Thursday, July 29, 2010

34

34
Adrienne Venet DOB 7/1/1982
Vanessa McClain, MA, LAPC
Psychotherapy Note
April 7 Raven 13
A.V. reported that she experiences racing thoughts. Client reports that she has not slept for 72 hours. The client was restless and agitated within the session and reports an inability to relax. The client’s high anxiety level is reelected in increased motor activity, restlessness, and agitation. The client reported a behavior pattern that reflected a lack of normal inhibition and increase potentiality for self damaging activities. The client’s impulsivity has been reflected in sexual acting out. Client gave evidence of a very expansive mood that could easily turn to impatience and irritability if her behavior is confronted. The client displays bizarre patterns of dress. A.V. displays and unusual grooming pattern. The clinical assessment confirmed the presence of the classic signs of mania. Assessment was performed of the client’s ability to remain safe within the community. The client was judged to be unable to remain safe within the community due to her symptoms of mania and was referred for a more restrictive setting. Arrangements for hospitalization were made for the client in a psychiatric setting based on the fact that her mania is so intense that she could be harmful to herself and unable to care for her own basic needs. Client was not willing to submit to voluntary hospitalization, therefore commitment procedures were initiated.
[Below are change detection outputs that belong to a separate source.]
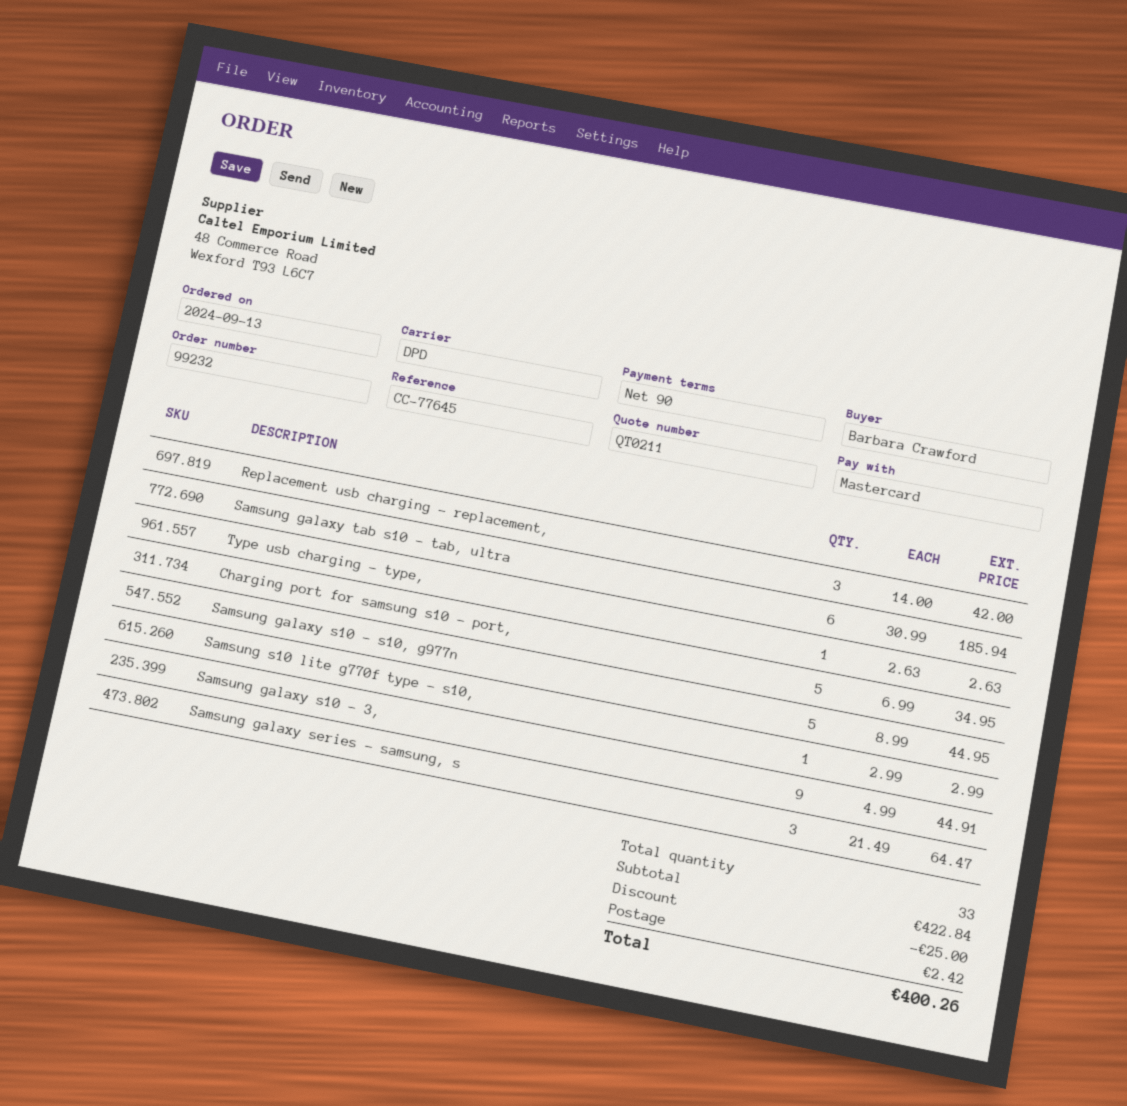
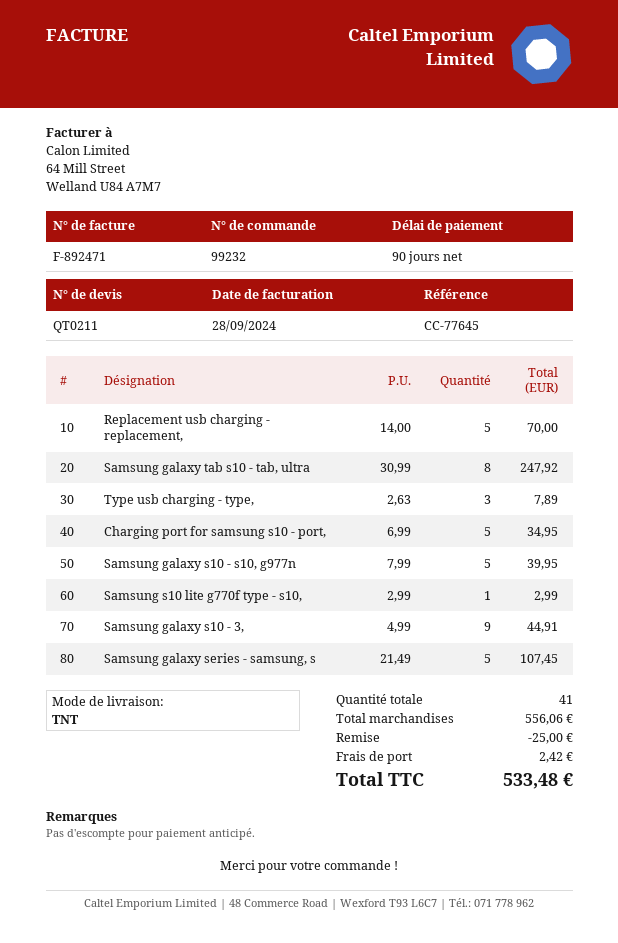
shipping method: DPD -> TNT
Replacement usb charging - replacement,: 3 x 14.00 = 42.00 -> 5 x 14.00 = 70.00
Samsung galaxy tab s10 - tab, ultra: 6 x 30.99 = 185.94 -> 8 x 30.99 = 247.92
Type usb charging - type,: 1 x 2.63 = 2.63 -> 3 x 2.63 = 7.89
Samsung galaxy s10 - s10, g977n: 5 x 8.99 = 44.95 -> 5 x 7.99 = 39.95
Samsung galaxy series - samsung, s: 3 x 21.49 = 64.47 -> 5 x 21.49 = 107.45
total quantity: 33 -> 41
subtotal: 422.84 -> 556.06
total: 400.26 -> 533.48

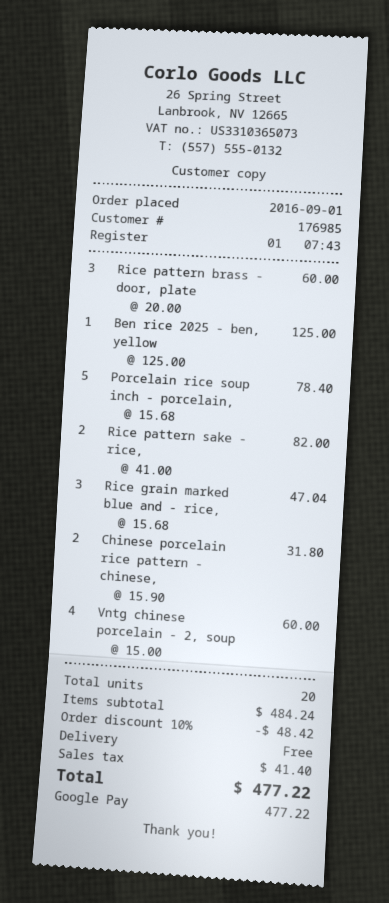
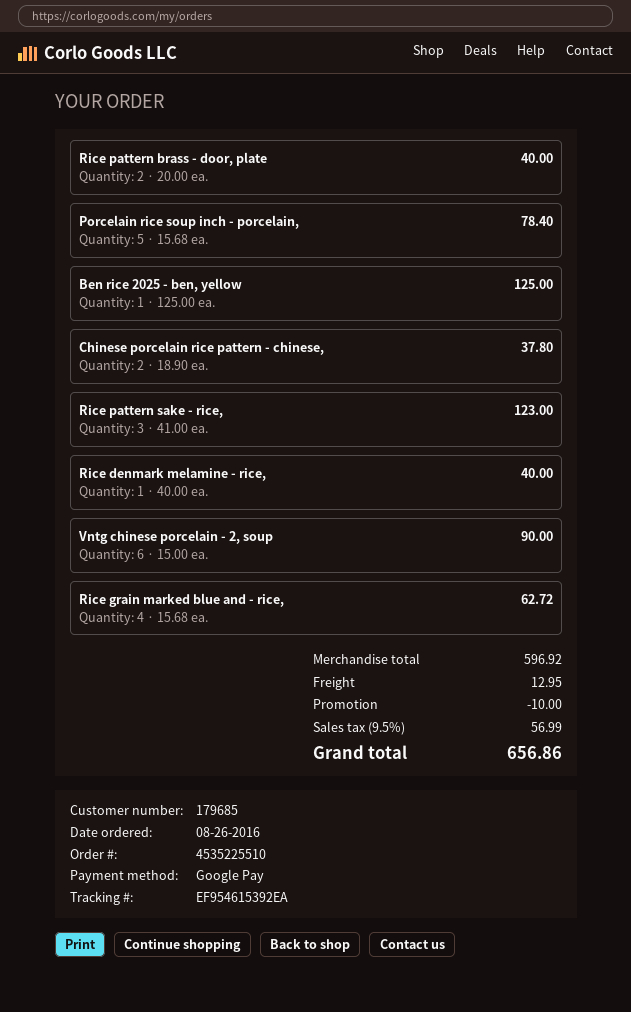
order date: 2016-09-01 -> 2016-08-26
customer number: 176985 -> 179685
Rice pattern brass - door, plate: 3 x 20.00 = 60.00 -> 2 x 20.00 = 40.00
Rice pattern sake - rice,: 2 x 41.00 = 82.00 -> 3 x 41.00 = 123.00
Rice grain marked blue and - rice,: 3 x 15.68 = 47.04 -> 4 x 15.68 = 62.72
Chinese porcelain rice pattern - chinese,: 2 x 15.90 = 31.80 -> 2 x 18.90 = 37.80
Vntg chinese porcelain - 2, soup: 4 x 15.00 = 60.00 -> 6 x 15.00 = 90.00
Rice denmark melamine - rice,: none -> 1 x 40.00 = 40.00
subtotal: 484.24 -> 596.92
discount: 48.42 -> 10.00
shipping: 0.00 -> 12.95
tax: 41.40 -> 56.99
total: 477.22 -> 656.86

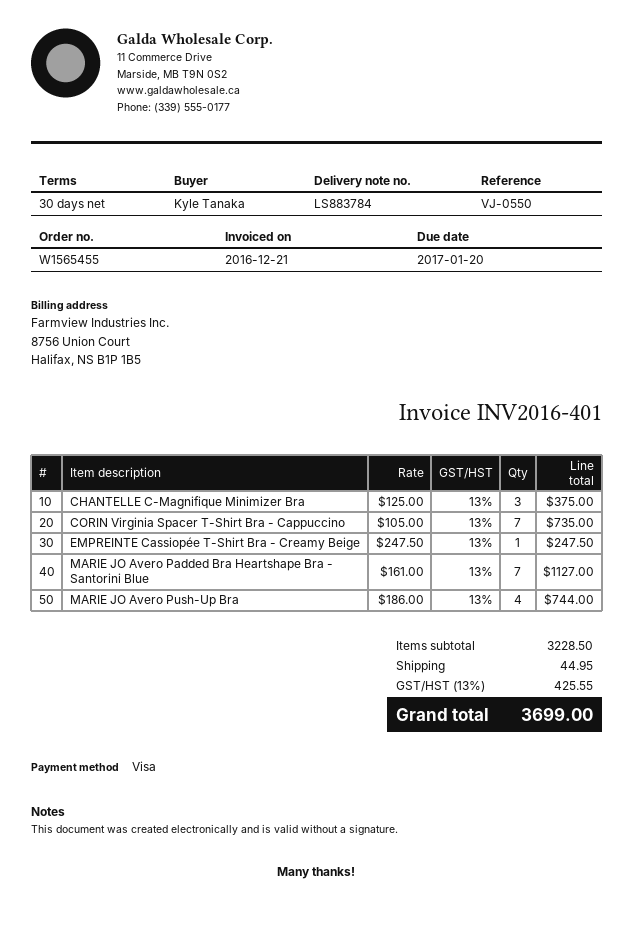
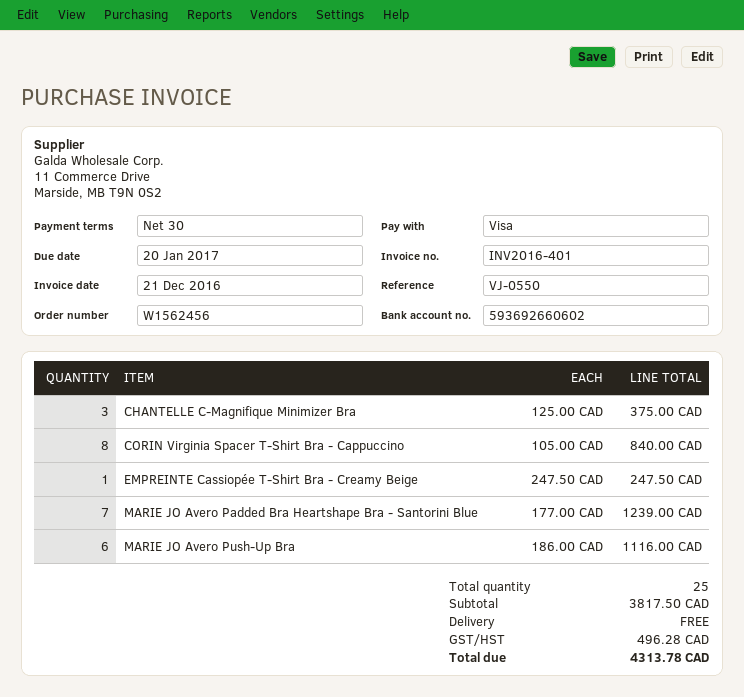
order number: W1565455 -> W1562456
CORIN Virginia Spacer T-Shirt Bra - Cappuccino: 7 x 105.00 = 735.00 -> 8 x 105.00 = 840.00
MARIE JO Avero Padded Bra Heartshape Bra - Santorini Blue: 7 x 161.00 = 1127.00 -> 7 x 177.00 = 1239.00
MARIE JO Avero Push-Up Bra: 4 x 186.00 = 744.00 -> 6 x 186.00 = 1116.00
subtotal: 3228.50 -> 3817.50
shipping: 44.95 -> 0.00
tax: 425.55 -> 496.28
total: 3699.00 -> 4313.78

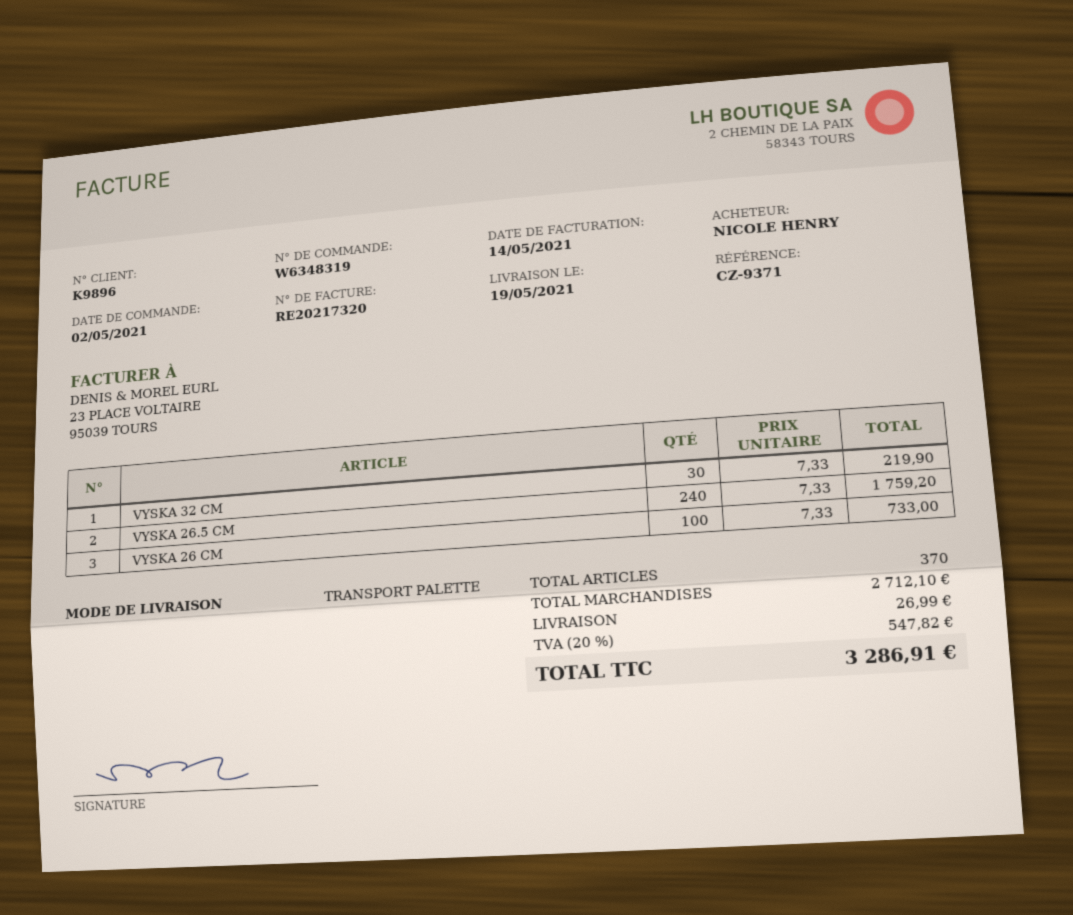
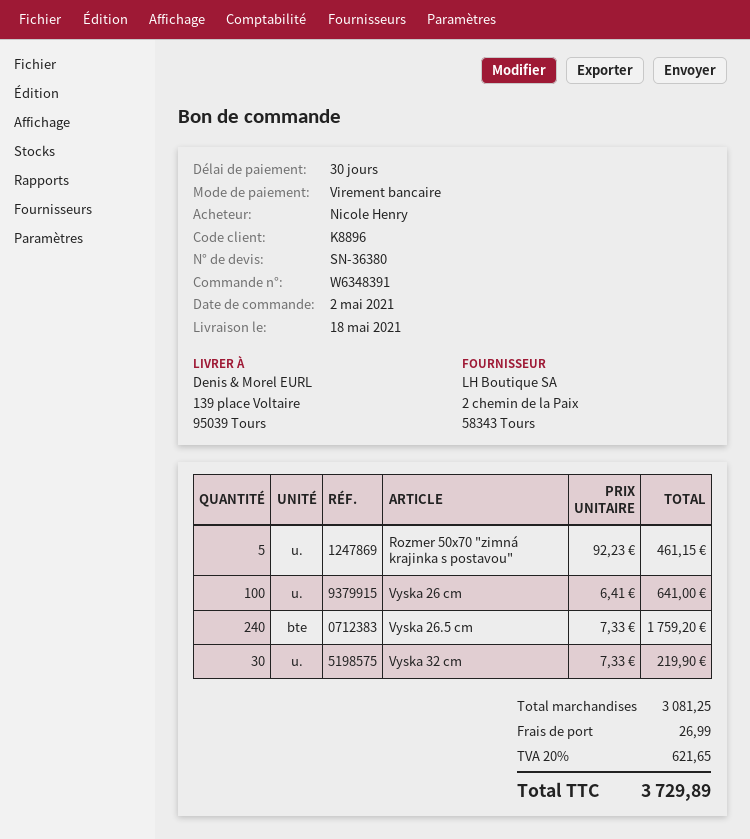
order number: W6348319 -> W6348391
delivery date: 2021-05-19 -> 2021-05-18
customer number: K9896 -> K8896
VYSKA 26 CM: 100 x 7.33 = 733.00 -> 100 x 6.41 = 641.00
Rozmer 50x70 "zimná krajinka s postavou": none -> 5 x 92.23 = 461.15
subtotal: 2712.10 -> 3081.25
tax: 20% = 547.82 -> 20% = 621.65
total: 3286.91 -> 3729.89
Follow up session TBA.

33

33
Adrienne Venet DOB 7/1/1982
Vanessa McClain, MA, LAPC
Psychotherapy Note
April 5 Raven 11
In previous session, referral to psychiatrist was made for the purpose of evaluating the client for a prescription of psychotropic medications. A.V. reports complete change in psychotropic medication as listed: Lithium 900mg, Geodon 160mg, Klonopin 3.5mg, Seroquel 200mg. the client was reinforced for following through on a referral to psychiatrist. Concerns about the client’s medication compliance were communicated to the psychiatrist. Follow up session TBA

32

32
Aprils 3 Raven 9
Adrienne Venet DOB 7/1/1982
Vanessa McClain, MA, LAPC
Psychotherapy Note
A.V. reports that “my dead grandmother keeps coming to visit.” Client explains that this causes her great distress as she is fearful of such delusion. Records indicate that client has a history of various delusions in which she hears the voice of her grandmother along with a woman’s voice she calls Lorinda. Client states that it is the voices of Lorinda that tell her to “cut myself all over and to kill myself.” A.V. reports that the hallucinations of her grandmother and Lorinda speak to her simultaneously. A client report measure was used to further asses the depth and breadth of the client’s phobic responses. The Measures for Specific Phobias (Antony) was used to asses client’s phobic responses. The client report measures indicated that the client’s phobic fear is extreme and severely interferes with her life. It was acknowledged that both real and delusional experiences cause anxiety. The client was provided with support regarding her anxieties and worries, which are related to both the real experiences and the delusional experiences. The client was assisted in identifying specific diagnostic classification for her anxiety symptoms. Utilizing a description of anxiety symptoms such as found in Bourne’s The Anxiety and Phobia Workbook, the client was taken through a detailed review of her anxiety symptoms, diagnosis, and treatment needs. The client has failed to clearly understand and classify her anxiety symptoms and was given additional feedback in this area. A referral to psychiatrist was made for the purpose of evaluating the client for a prescription of psychotropic medications. Follow up session TBA.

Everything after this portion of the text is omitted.